After these data files get uploaded to the GSI server, the same data gets indexed in Elasticsearch. The APU powered search is performed on up to 3 Leda-G PCIe APU boards. Since I’ve run into indexing performance with bert-as-service solution, I decided to take SBERT approach from Hugging Face to prepare the numpy and pickle array files. This allowed me to index into Elasticsearch freely at any time, without waiting for days. You can use this script to do this on DBPedia data, which allows choosing between:
EmbeddingModel.HUGGING_FACE_SENTENCE (SBERT)
EmbeddingModel.BERT_UNCASED_768 (bert-as-service)

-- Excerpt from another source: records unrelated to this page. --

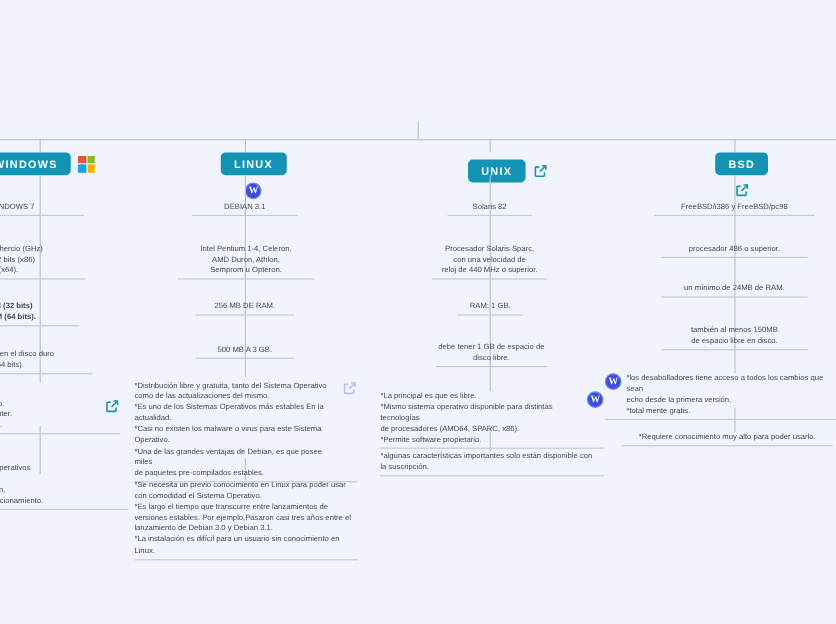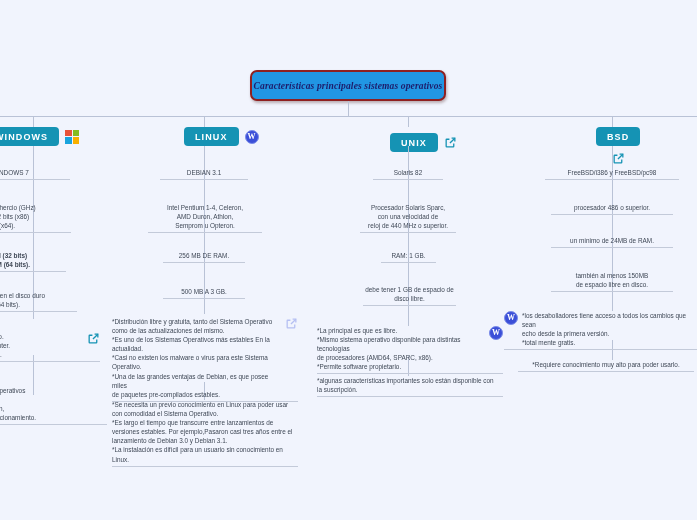--- a/index.html
+++ b/index.html
@@ -156,9 +156,6 @@
 
 <div class="canvas">
 
-  <div class="root-node">
-    <span>Características principales sistemas operativos</span>
-  </div>
 
   <div class="vline" style="left:348px; top:101px; height:15px;"></div>
 

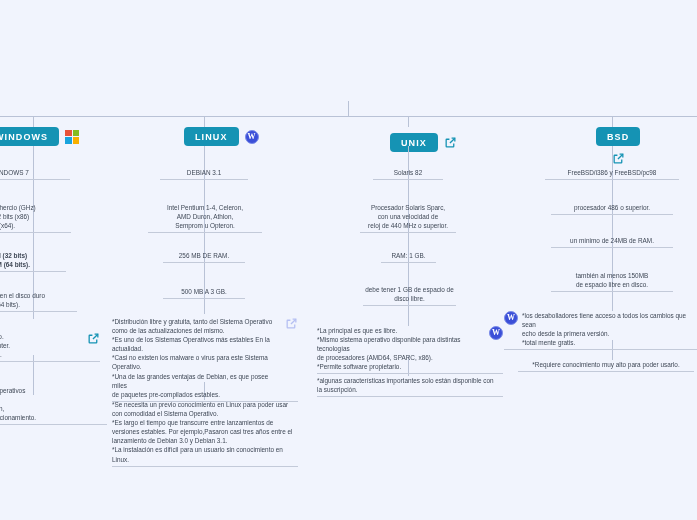--- a/index.html
+++ b/index.html
@@ -228,7 +228,7 @@
     <div class="rule"></div>
   </div>
 
-  <div class="pill-wrap" style="left:184px; top:127px;">
+  <div class="pill-wrap" style="left:184px; top:127px;flex-direction:column;">
     <div class="pill">
       <span>LINUX</span>
     </div>

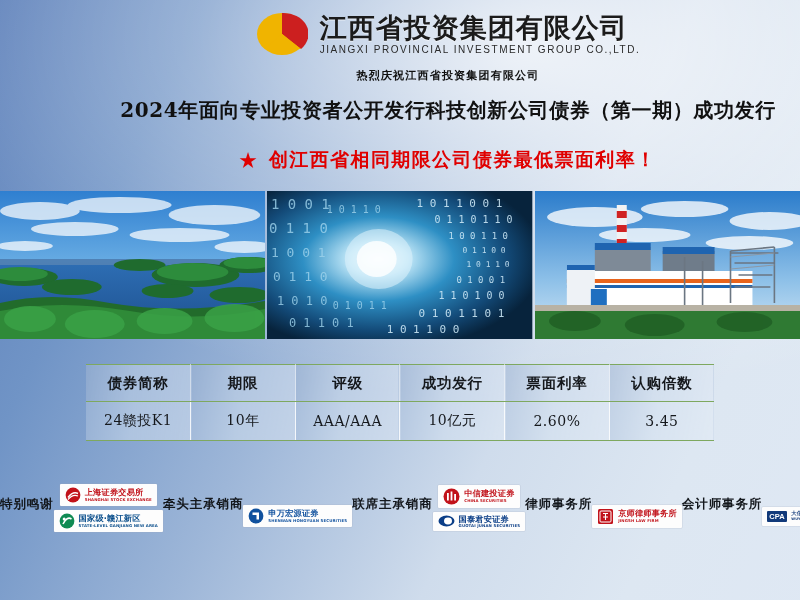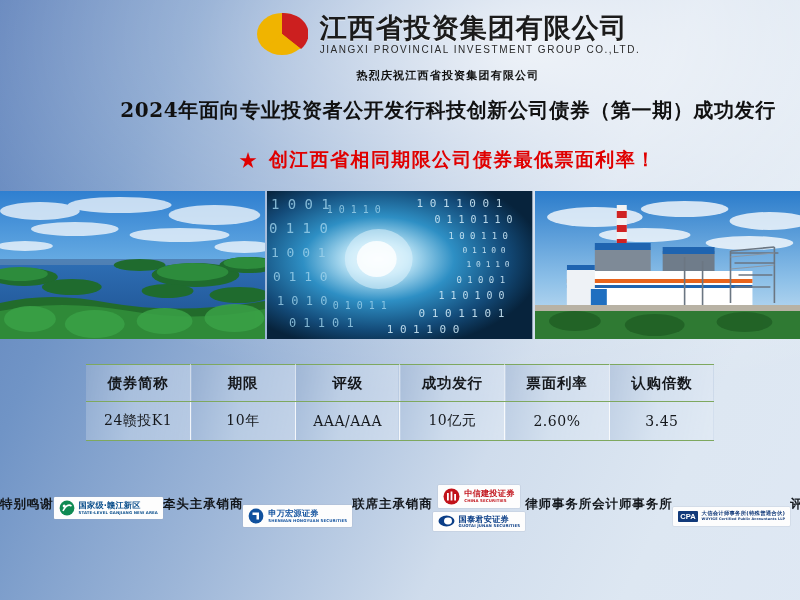--- a/index.html
+++ b/index.html
@@ -312,6 +312,17 @@
       <div class="logostack">
         <div class="logobox">
           <svg class="lgmark" width="16" height="16" viewBox="0 0 16 16">
+            <circle cx="8" cy="8" r="7.4" fill="#c1121a"></circle>
+            <path d="M3 10.5 Q8 4 13 6.5" stroke="#fff" stroke-width="1.5" fill="none"></path>
+            <path d="M3 12.5 Q8 6.5 13 9" stroke="#fff" stroke-width="1.2" fill="none"></path>
+          </svg>
+          <span class="lg-txt">
+            <span class="lg-cn red">上海证券交易所</span>
+            <span class="lg-en red">SHANGHAI STOCK EXCHANGE</span>
+          </span>
+        </div>
+        <div class="logobox">
+          <svg class="lgmark" width="16" height="16" viewBox="0 0 16 16">
             <circle cx="8" cy="8" r="7.4" fill="#0f8a53"></circle>
             <path d="M4 11 Q8 3 12.5 6" stroke="#fff" stroke-width="1.6" fill="none"></path>
             <circle cx="5.2" cy="6" r="1.5" fill="#fff"></circle>

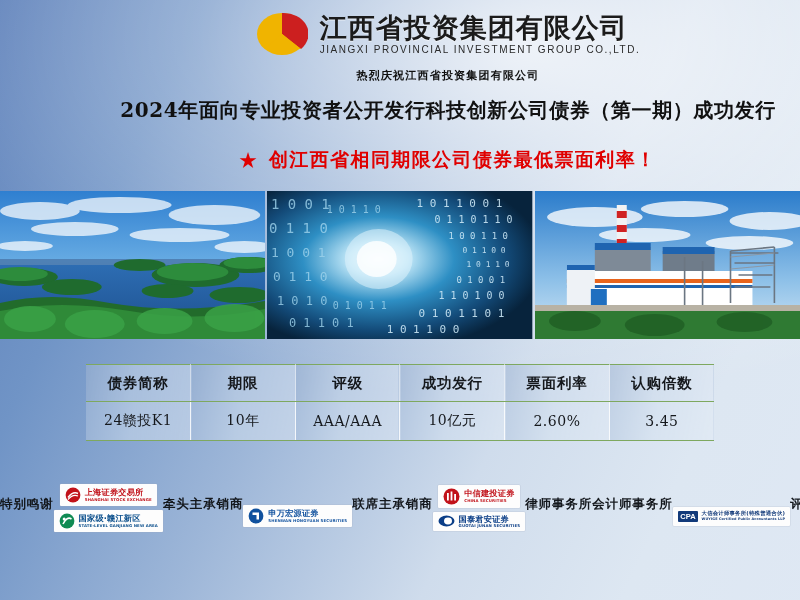--- a/index.html
+++ b/index.html
@@ -381,6 +381,19 @@
 
     <div class="pcol">
       <div class="plabel">律师事务所</div>
+      <div class="logostack" style="margin-top:16px;">
+        <div class="logobox">
+          <svg class="lgmark" width="17" height="17" viewBox="0 0 17 17">
+            <rect x="1" y="1" width="15" height="15" rx="1.5" fill="#c1121a"></rect>
+            <rect x="3" y="3" width="11" height="11" rx="1" fill="none" stroke="#fff" stroke-width="1"></rect>
+            <path d="M6 5.5 H11 M8.5 5.5 V12 M6 9 H11" stroke="#fff" stroke-width="1.1" fill="none"></path>
+          </svg>
+          <span class="lg-txt">
+            <span class="lg-cn red">京师律师事务所</span>
+            <span class="lg-en red">JINGSH LAW FIRM</span>
+          </span>
+        </div>
+      </div>
     </div>
 
     <div class="pcol">

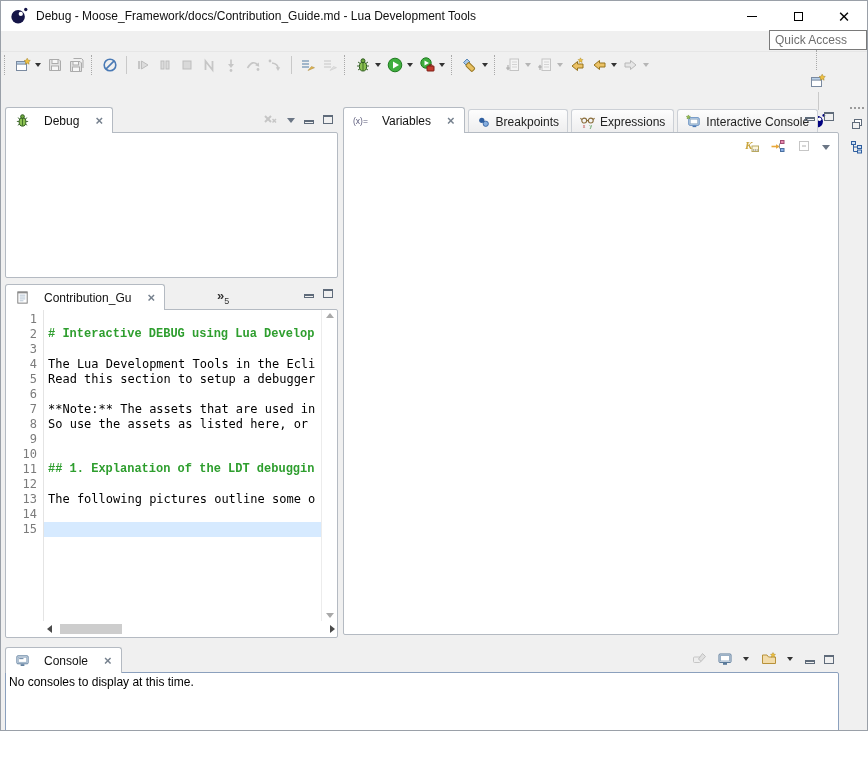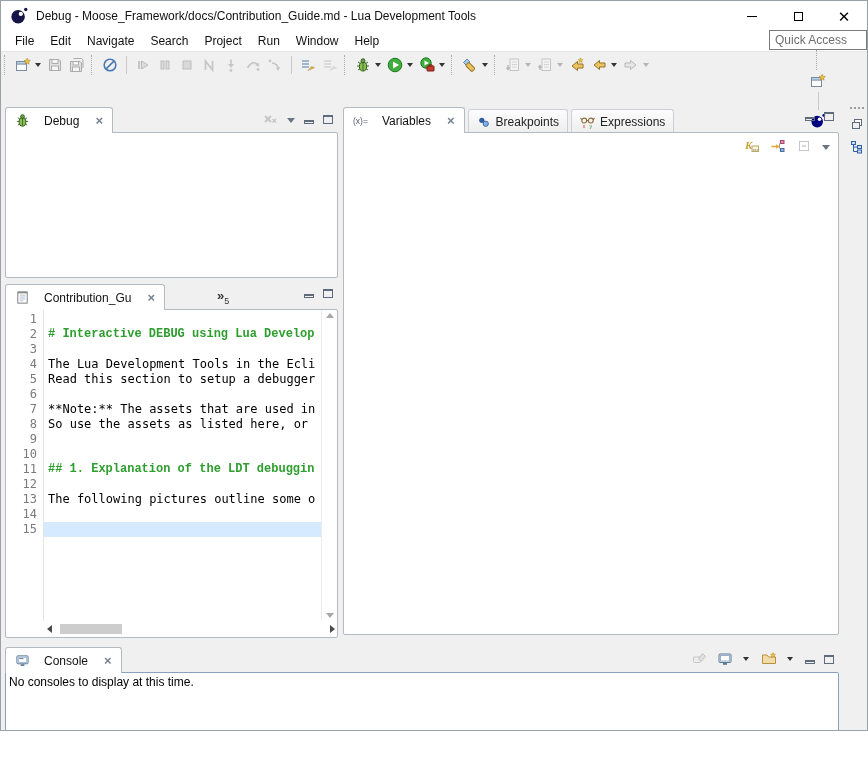--- a/index.html
+++ b/index.html
@@ -133,16 +133,6 @@
     </div>
   </div>
 
-  <div class="menubar">
-    <span class="mi">File</span>
-    <span class="mi">Edit</span>
-    <span class="mi">Navigate</span>
-    <span class="mi">Search</span>
-    <span class="mi">Project</span>
-    <span class="mi">Run</span>
-    <span class="mi">Window</span>
-    <span class="mi">Help</span>
-  </div>
 
   <div class="toolrow r1">
     <div class="sep"></div>

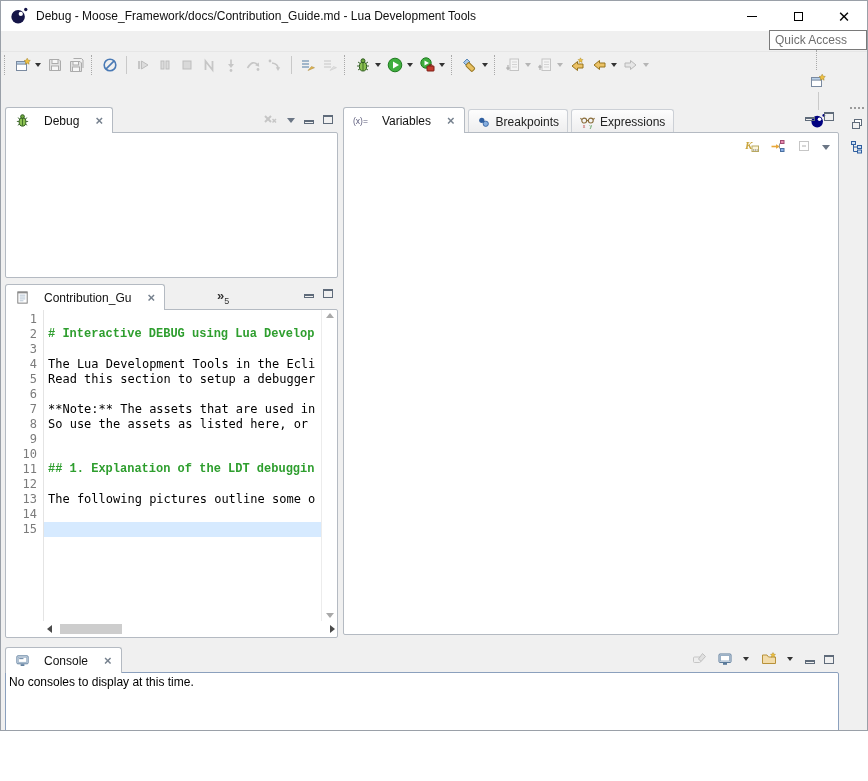--- a/index.html
+++ b/index.html
@@ -494,6 +494,15 @@
           </svg>
         <span>Expressions</span>
       </div>
+      <div class="tab-un">
+        <svg width="15" height="15" viewBox="0 0 16 16">
+            <rect x="3" y="4" width="11" height="8" rx="1" fill="#cfe4f4" stroke="#4a7ab5"></rect>
+            <rect x="4.5" y="5.5" width="8" height="5" fill="#fff" stroke="#9ab0c6"></rect>
+            <rect x="7" y="12.5" width="4" height="1.5" fill="#4a7ab5"></rect>
+            <path d="M2.5 1 l.7 1.4 1.5.2 -1.1 1 .3 1.6 -1.4-.8 -1.4.8 .3-1.6 -1.1-1 1.5-.2 z" fill="#9cc152" stroke="#4a7a1e" stroke-width="0.4"></path>
+          </svg>
+        <span>Interactive Console</span>
+      </div>
       <div class="hbtns">
         <span class="ic-min"></span>
         <span class="ic-max"></span>

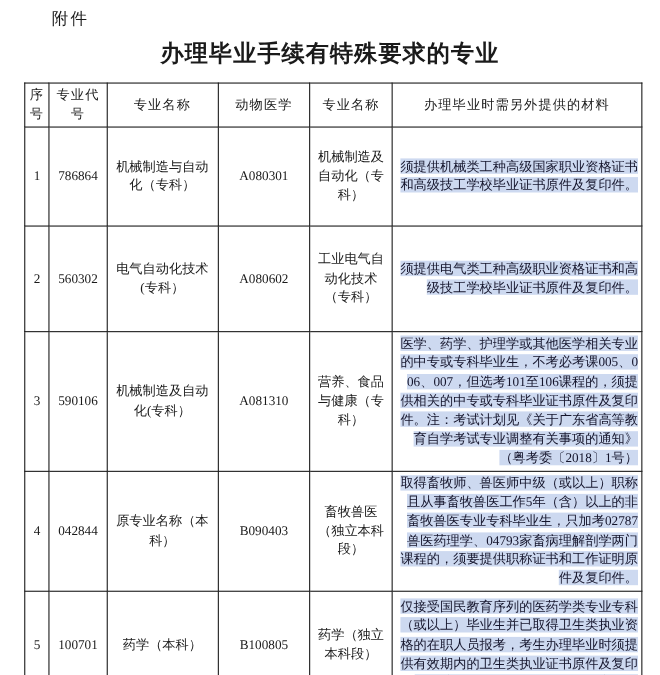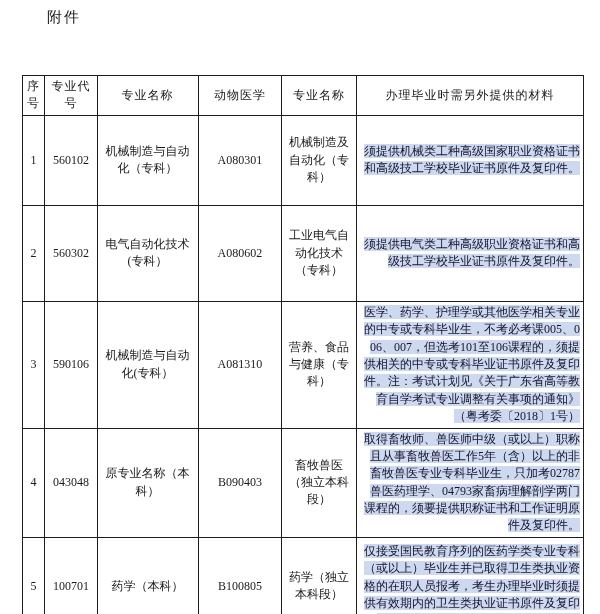--- a/index.html
+++ b/index.html
@@ -85,6 +85,7 @@
 
   <div class="attachment-label">附件</div>
 
+  <div class="doc-title">办理毕业手续有特殊要求的专业</div>
 
   <table class="spec-table">
     <colgroup>

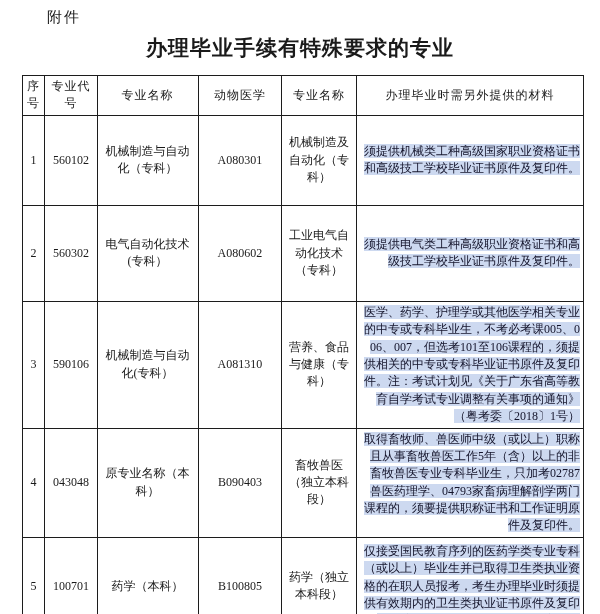--- a/index.html
+++ b/index.html
@@ -109,7 +109,7 @@
     <tbody>
       <tr class="r1">
         <td class="cell-center">1</td>
-        <td class="cell-center">560102</td>
+        <td class="cell-center">786864</td>
         <td class="cell-center">机械制造与自动化（专科）</td>
         <td class="cell-center">A080301</td>
         <td class="cell-center">机械制造及自动化（专科）</td>

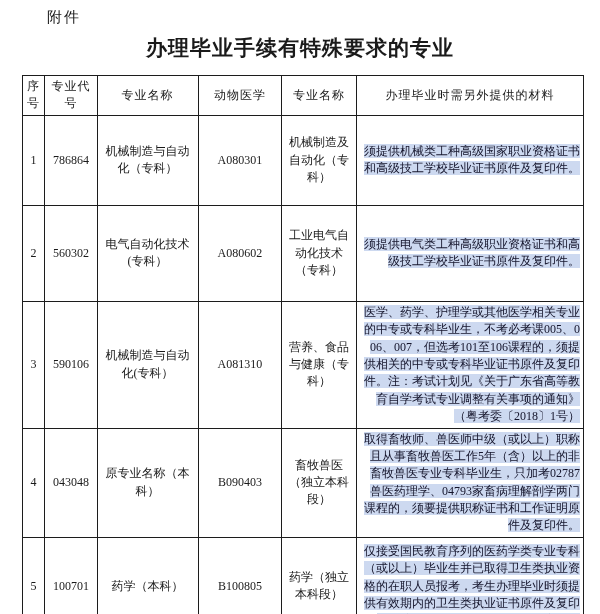--- a/index.html
+++ b/index.html
@@ -126,7 +126,7 @@
       <tr class="r3">
         <td class="cell-center">3</td>
         <td class="cell-center">590106</td>
-        <td class="cell-center">机械制造与自动化(专科）</td>
+        <td class="cell-center">机械制造及自动化(专科）</td>
         <td class="cell-center">A081310</td>
         <td class="cell-center">营养、食品与健康（专科）</td>
         <td class="cell-materials"><span class="hl">医学、药学、护理学或其他医学相关专业的中专或专科毕业生，不考必考课005、006、007，但选考101至106课程的，须提供相关的中专或专科毕业证书原件及复印件。注：考试计划见《关于广东省高等教育自学考试专业调整有关事项的通知》（粤考委〔2018〕1号）</span></td>

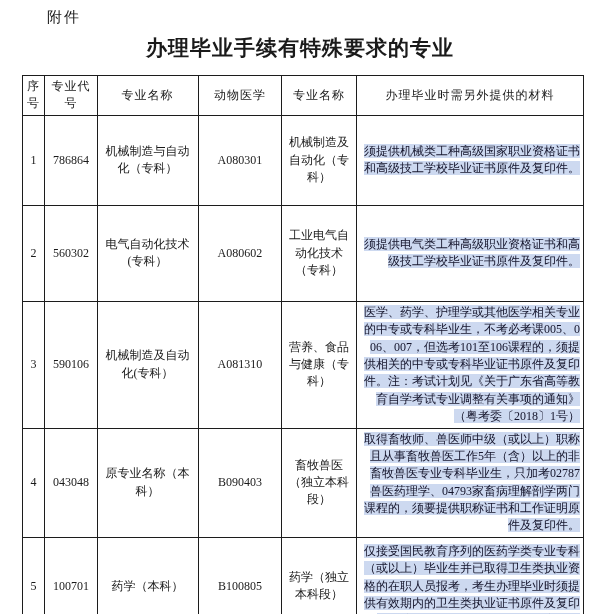--- a/index.html
+++ b/index.html
@@ -133,7 +133,7 @@
       </tr>
       <tr class="r4">
         <td class="cell-center">4</td>
-        <td class="cell-center">043048</td>
+        <td class="cell-center">042844</td>
         <td class="cell-center">原专业名称（本科）</td>
         <td class="cell-center">B090403</td>
         <td class="cell-center">畜牧兽医（独立本科段）</td>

To generate the numpy and pickle files, use the following script: scr/create_gsi_files.py
.
This script produces two files:
data/1000000_EmbeddingModel.HUGGING_FACE_SENTENCE_vectors.npy
data/1000000_EmbeddingModel.HUGGING_FACE_SENTENCE_vectors_docids.pkl
Both files are perfectly suitable for indexing with Solr and Elasticsearch.
To test the GSI plugin, you will need to upload these files to GSI server for loading them both to Elasticsearch and APU.
There are two streamlit demos for running BERT search
for Solr and Elasticsearch. Each demo compares to BM25 based search.
The following assumes that you have bert-as-service up and running (if not, launch it with bash start_bert_server.sh
)
and either Elasticsearch or Solr running with the index containing field with embeddings.
To run a demo, execute the following on the command line from the project root:
# for experiments with Elasticsearch
streamlit run src/search_demo_elasticsearch.py
# for experiments with Solr
streamlit run src/search_demo_solr.py